En general en los niños se administra anestesia general a diferencia de los adultos que -en ocasiones- se puede utilizar anestesia regional, es decir se anestesia sólo un segmento del cuerpo, lo que puede lograrse bloqueando con anestésicos locales los nervios que llevan la sensibilidad a la  zona que se desea intervenir.

“Los niños no colaboran con la anestesia regional, por lo que en general se va a preferir la anestesia general, independiente que una vez dormido, muchas veces se adiciona una anestesia regional para mejor tratamiento del dolor postquirúrgico”, manifiesta la Dra. Cavallieri.

No obstante los cuidados que se puedan tener, durante la administración  de la anestesia pueden originarse diversas secuelas.

“Las más graves, afirma la Dra. Cavallieri, tienen que ver con el daño cerebral que pueden provocar periodos de hipoxemia (caída del oxígeno en la sangre), ya sea intra o postoperatorios, no necesariamente relacionados con una mala administración de la anestesia sino con todos los factores que condicionan el riesgo del paciente”.

Mortalidad

Pese a los avances de la medicina, a nivel mundial la mortalidad infantil por problemas de anestesia es más alta que en adultos.

“Hablamos de un paro cardiorrespiratorio en diez mil anestesias generales en niños, comparados con adultos en que este riesgo es de un paro cardiorrespiratorio por cien mil anestesias”, comenta la Dra. Silvana Cavallieri.

En nuestro país, asegura, no se conocen estadísticas fehacientes de mortalidad infantil por esta causa. “Cada hospital lleva registros de lo que se llama ocurrencia de “incidentes críticos” de causa anestésica, dentro de los cuales está la ocurrencia de un paro cardiorrespiratorio (condición sine qua non para que se produzca una muerte). La incidencia de paro cardiorrespiratorio publicada en algunos hospitales pediátricos chilenos es algo mayor a la incidencia reportada en países industrializados y tiene que ver probablemente con las condiciones de trabajo, con los recursos disponibles  y con la carga asistencial. La  mayor parte de los paros cardiorrespiratorios (60-70%)  se recuperan sin secuela, y los pacientes que fallecen tienden a ser los que estaban más graves  o tenían patologías asociadas, como por ejemplo, cardiopatías congénitas”.

Información a los padres

Aun cuando la operación que se vaya a realizar sea muy pequeña, la administración de anestesia representa un riesgo que debe ser considerado y explicado detenidamente a los padres para que el proceso resulte lo menos traumático para el núcleo familiar. 

“Es conveniente que le pregunten al cirujano si es necesario entrevistarse con el anestesista, previo a la cirugía, en el caso que el paciente tenga patologías agregadas, que la cirugía sea de gran magnitud o en caso de existir antecedentes en anestesias previas o antecedentes familiares de problemas con anestesia”, precisa la Dra. Silvana Cavallieri, en razón -agrega- que existe un grupo de  enfermedades genéticas que pueden presentarse con reacciones graves durante la anestesia.

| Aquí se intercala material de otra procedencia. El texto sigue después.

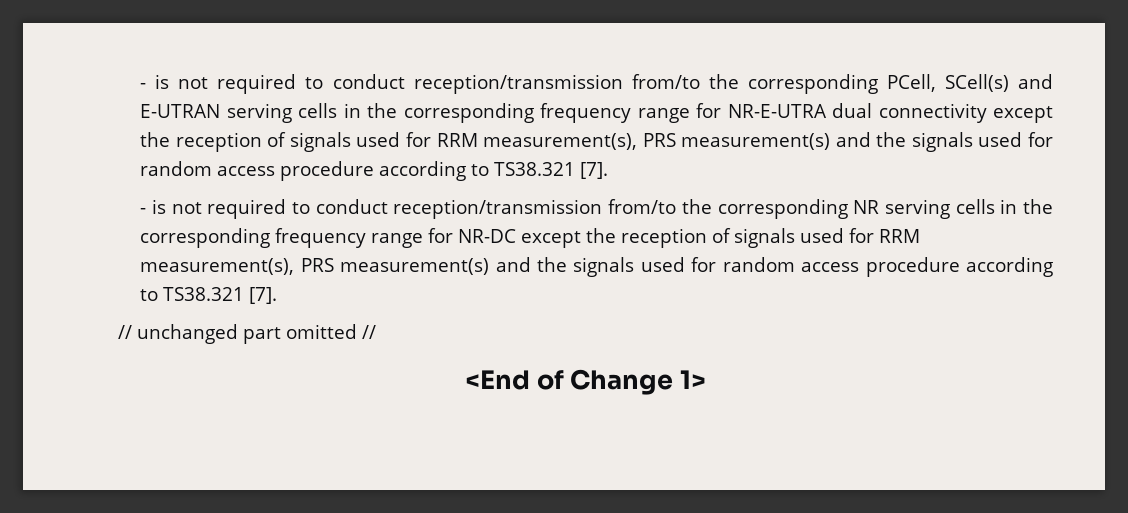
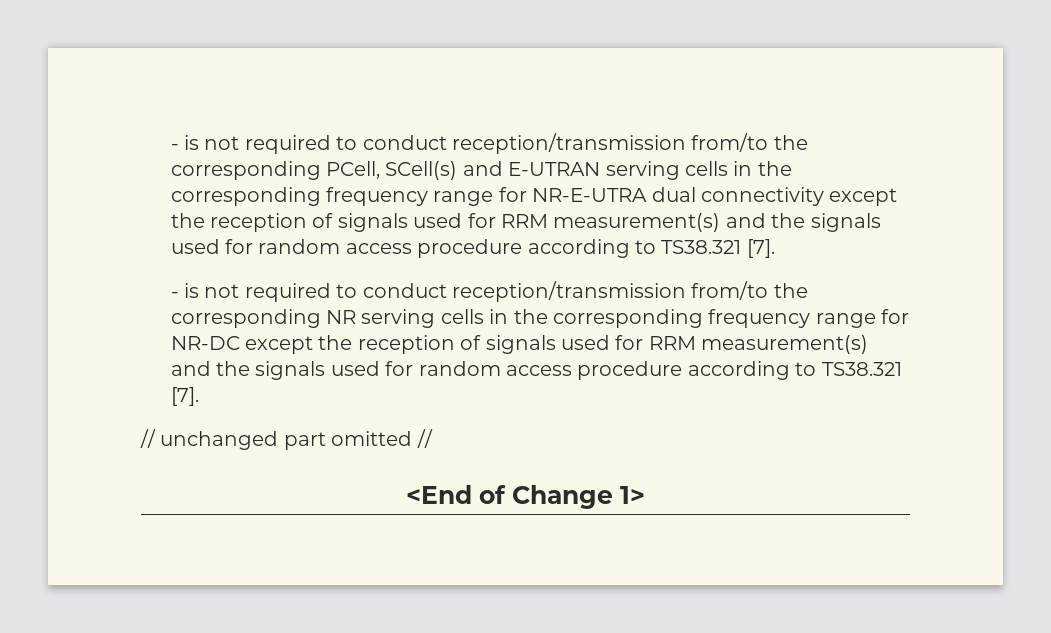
- - is not required to conduct reception/transmission from/to the corresponding PCell, SCell(s) and E-UTRAN serving cells in the corresponding frequency range for NR-E-UTRA dual connectivity except the reception of signals used for RRM measurement(s), PRS measurement(s) and the signals used for random access procedure according to TS38.321 [7].
+ - is not required to conduct reception/transmission from/to the corresponding PCell, SCell(s) and E-UTRAN serving cells in the corresponding frequency range for NR-E-UTRA dual connectivity except the reception of signals used for RRM measurement(s) and the signals used for random access procedure according to TS38.321 [7].
- - is not required to conduct reception/transmission from/to the corresponding NR serving cells in the corresponding frequency range for NR-DC except the reception of signals used for RRM measurement(s), PRS measurement(s) and the signals used for random access procedure according to TS38.321 [7].
+ - is not required to conduct reception/transmission from/to the corresponding NR serving cells in the corresponding frequency range for NR-DC except the reception of signals used for RRM measurement(s) and the signals used for random access procedure according to TS38.321 [7].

La especialista, quien es además es Past President de la Sociedad Anestesiología de Chile (SACH), agrega que en ocasiones serán necesarios exámenes de sangre o de imágenes, preoperatorios, pero para la mayor parte de las cirugías basta con la historia clínica. “Es necesario que sepan que si el paciente ha tenido cuadros respiratorios previos es mejor retardar la cirugía al menos un par de semanas para aminorar los riesgos derivados de la inflamación residual de las vías respiratorias. Deben entender claramente la importancia del ayuno preoperatorio”.

Precisa que también es importante que conozcan la evolución postoperatoria, cuál será la magnitud esperada de dolor postoperatorio y cuánto tiempo se espera que duren las molestias derivadas de la cirugía.